Türchen 21: Ashley Young

Ashley Youngs Weg bei Manchester United vom Dynamikdribbler 2011 über den ineffizienten Problemfall einige Jahre später bis zu seinem zweiten Frühling als Außenverteidiger seit 2018 war wechselhaft und in seiner letzten Episode auch so nicht wirklich zu erwarten.

An den FC Barcelona kam man 2011 kaum heran, aber durch den Einzug ins Champions-League-Finale nach einer starken Saison auf internationalem Parkett und einem weiteren Meistertitel in England hatte Manchester United seinen Platz in der vordersten Reihe der dahinter folgenden Top-Teams definitiv gefestigt. Auch der Start in die neue Spielzeit gelang dem Team von Sir Alex Ferguson direkt sehr gut, mit einem neuen System und einigen neuen Spielern. Eine Reihe furioser Ergebnisse in der Premier League wurde erst unterbrochen durch die überraschende Heimklatsche im Stadtduell gegen City, das zu einem ersten zwischenzeitlichen Leistungsbruch führen sollte.

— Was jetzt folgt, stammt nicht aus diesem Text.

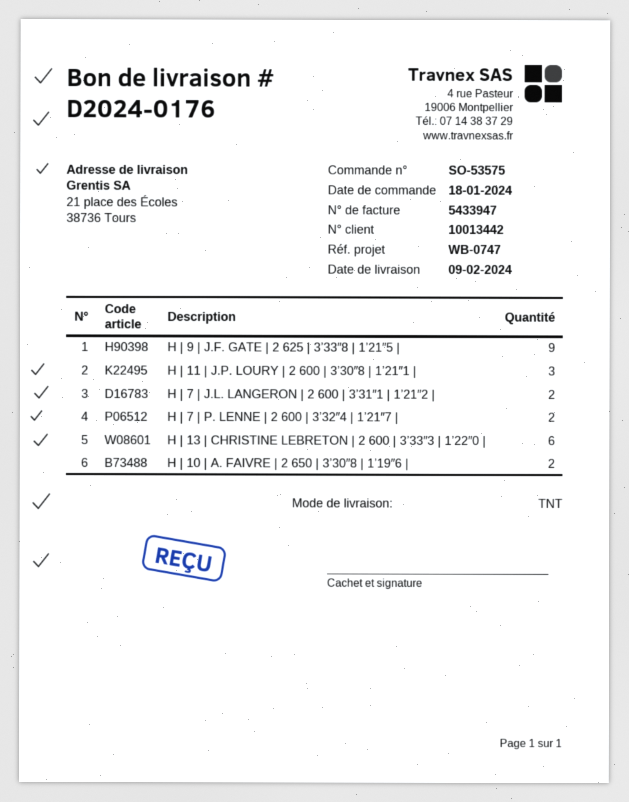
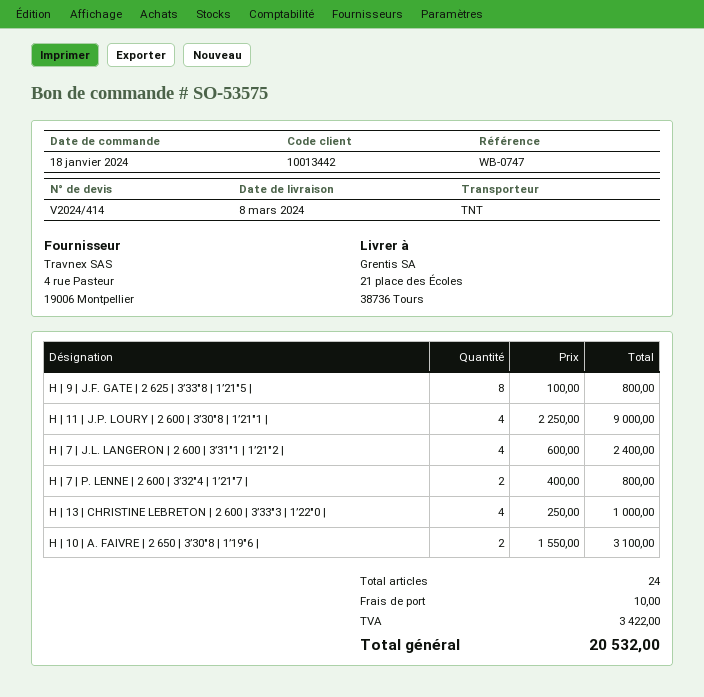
delivery date: 2024-02-09 -> 2024-03-08
H | 9 | J.F. GATE | 2 625 | 3’33″8 | 1’21″5 |: 9 -> 8
H | 11 | J.P. LOURY | 2 600 | 3’30″8 | 1’21″1 |: 3 -> 4
H | 7 | J.L. LANGERON | 2 600 | 3’31″1 | 1’21″2 |: 2 -> 4
H | 13 | CHRISTINE LEBRETON | 2 600 | 3’33″3 | 1’22″0 |: 6 -> 4

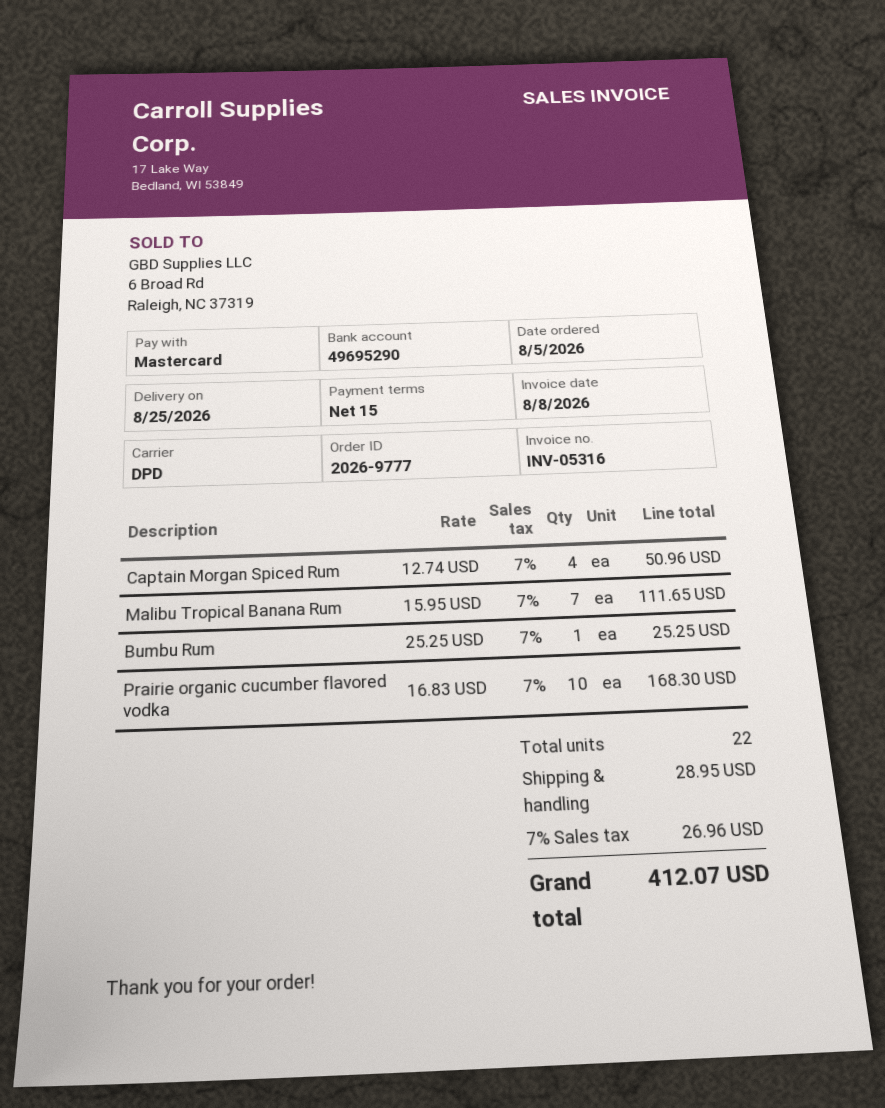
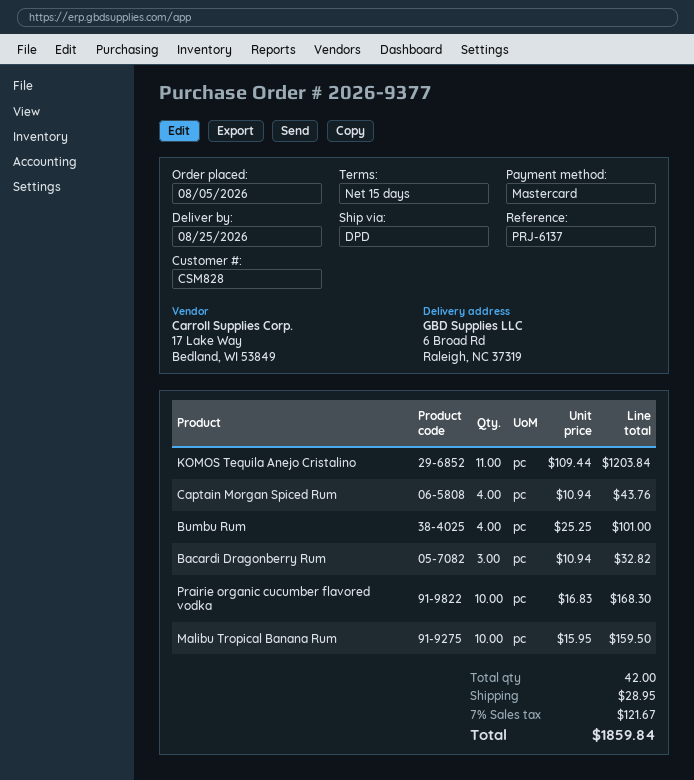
order number: 2026-9777 -> 2026-9377
Captain Morgan Spiced Rum: 4 x 12.74 = 50.96 -> 4 x 10.94 = 43.76
Malibu Tropical Banana Rum: 7 x 15.95 = 111.65 -> 10 x 15.95 = 159.50
Bumbu Rum: 1 x 25.25 = 25.25 -> 4 x 25.25 = 101.00
KOMOS Tequila Anejo Cristalino: none -> 11 x 109.44 = 1203.84
Bacardi Dragonberry Rum: none -> 3 x 10.94 = 32.82
total quantity: 22 -> 42
tax: 7% = 26.96 -> 7% = 121.67
total: 412.07 -> 1859.84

Young als dynamischer Dribbler 2011

Grundsätzlich hatte sich Ferguson eine interessante Neu-Ausrichtung zusammengelegt: David de Gea spielte als Torwart extrem aktiv mit, Anderson und Tom Cleverly formierten eine enorm weiträumige Doppel-Sechs in fast gleichberechtigter Rollenverteilung, vorne stürmte der junge aufstrebende Danny Welbeck neben Wayne Rooney und Nani und Ashley Young wirbelten auf den Flügeln. Letztgenannter war einer der zahlreichen Neuzugänge: Young wechselte von Aston Villa zu United und gehörte 2011 zu den vielversprechendsten Talenten als Außenstürmer in Europa.

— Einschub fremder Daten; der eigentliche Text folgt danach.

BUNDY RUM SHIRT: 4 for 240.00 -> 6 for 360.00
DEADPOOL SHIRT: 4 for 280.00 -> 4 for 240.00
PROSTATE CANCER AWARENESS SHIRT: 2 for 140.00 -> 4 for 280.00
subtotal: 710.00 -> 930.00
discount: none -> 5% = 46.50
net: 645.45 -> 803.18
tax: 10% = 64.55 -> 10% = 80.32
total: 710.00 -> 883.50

Er war ein dynamischer und zum damaligen Zeitpunkt auch besonders moderner Dribbler mit guter Schuss- und Flankentechnik und war vor allem sehr flexibel in seiner Spielweise mit einer guten Mischung aus inversen Aktionen zum Tor hin und klassischem Zug zur Grundlinie. Young hat eine grundsätzlich gute Positionsfindung und konnte solche Wechselspiele entsprechend wirksam umsetzen. Das kam unmittelbar nach seinem Transfer in der neuen Ausrichtung von Ferguson besonders zum Tragen, da diese genau auf jene variable Bandbreite in der Rolleninterpretation der Außenstürmer zugeschnitten war.

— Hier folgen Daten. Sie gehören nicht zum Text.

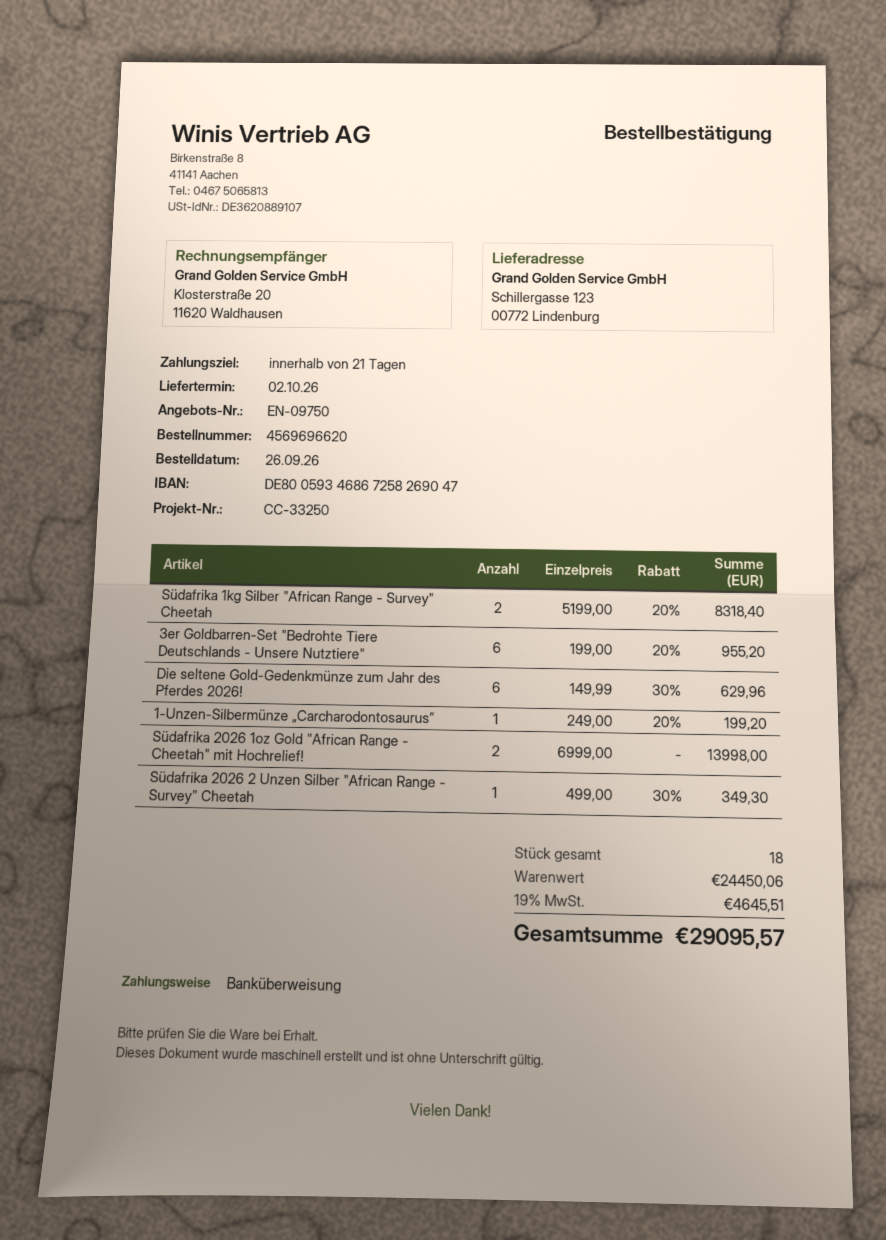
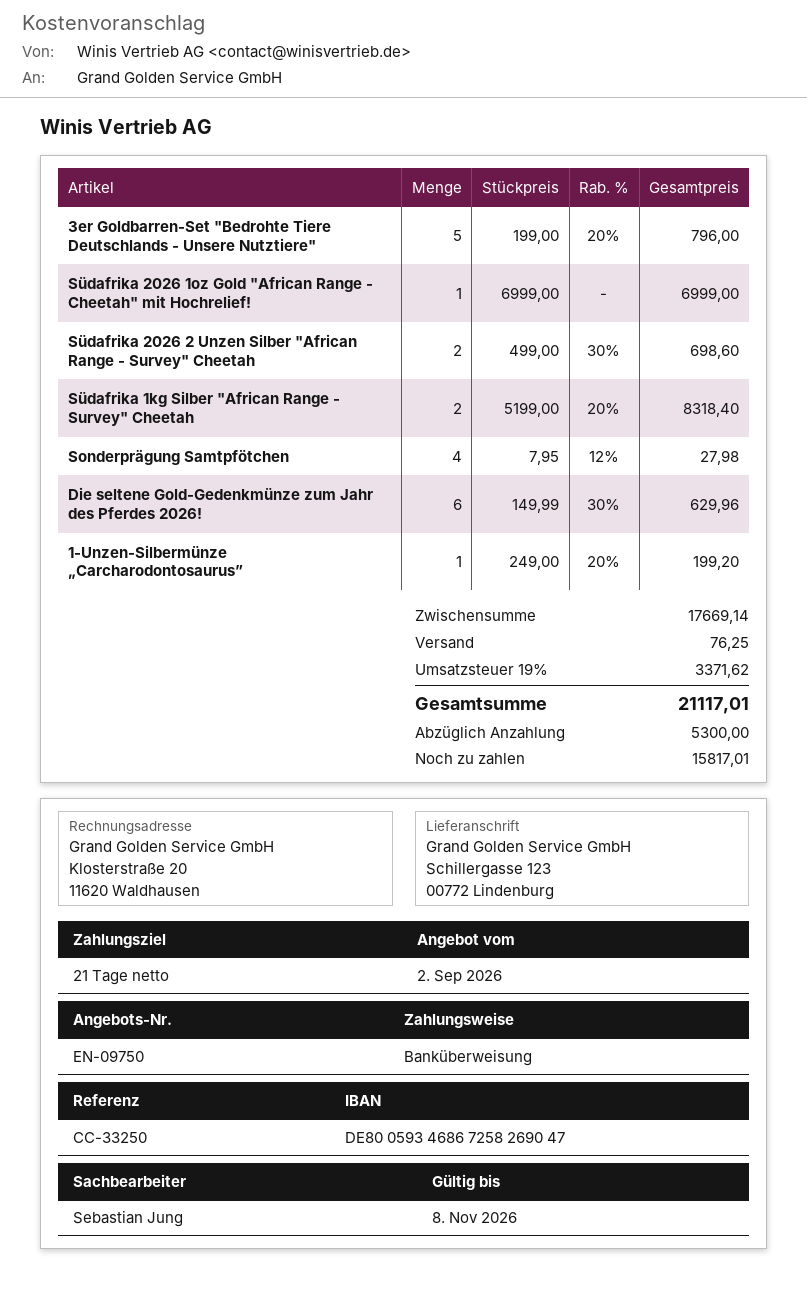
3er Goldbarren-Set "Bedrohte Tiere Deutschlands - Unsere Nutztiere": 6 x 199.00 - 20% = 955.20 -> 5 x 199.00 - 20% = 796.00
Südafrika 2026 1oz Gold "African Range - Cheetah" mit Hochrelief!: 2 x 6999.00 = 13998.00 -> 1 x 6999.00 = 6999.00
Südafrika 2026 2 Unzen Silber "African Range - Survey" Cheetah: 1 x 499.00 - 30% = 349.30 -> 2 x 499.00 - 30% = 698.60
Sonderprägung Samtpfötchen: none -> 4 x 7.95 - 12% = 27.98
subtotal: 24450.06 -> 17669.14
shipping: none -> 76.25
tax: 19% = 4645.51 -> 19% = 3371.62
total: 29095.57 -> 21117.01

Uniteds offensive Ausrichtung zu Saisonbeginn 2011/12, am Beispiel des Kantersiegs gegen Arsenal

Über die hohe Offensivpräsenz, die generelle Weiträumigkeit und die vielen Ausweichbewegungen der zentralen Angreifer gelangte Young beispielsweise sehr häufig in die für ihn günstige Situation, dass seine Einbindungen in eine laufende Angriffsaktionen hinein aus einer höheren Vorposition erfolgten und er sich somit über den äußeren Rückraum einschalten konnte. Mit den passenden Positionierungen und Bewegungen spielte er das recht konsequent aus. Dagegen war er in engeren Zwischenräumen nicht so fokussiert und auch in kleinräumigen Feinheiten nicht besonders sauber, von wo ihm auch die zielstrebige Wahrnehmung für die Möglichkeiten von unmittelbaren Übergängen etwas abging.

Youngs spätere Probleme mit Entscheidungsfindung und fokussierter Orientierung

Diese Probleme sollten in späteren Phasen seiner Zeit bei United gravierender werden, gerade angesichts der Fortschritte vieler internationaler wie englischer Teams mit der allgemeinen Kompaktheit im Laufe jener Jahre. Zwischenzeitlich hatte Young zu Beginn der Rückrunde 2014/15 unter Louis van Gaal nochmals ein Formhoch, in der zweiten Saison des Niederländers wurden aber die Schwierigkeiten exemplarisch deutlich. Spätestens zu diesem Zeitpunkt machte Young in der typischen Rolle als dribbelnder und meist inverser Außenstürmer zunehmend eine unglückliche Figur, da sich vor allem seine schon zuvor nicht immer optimale Entscheidungsfindung teilweise katastrophal zeigte.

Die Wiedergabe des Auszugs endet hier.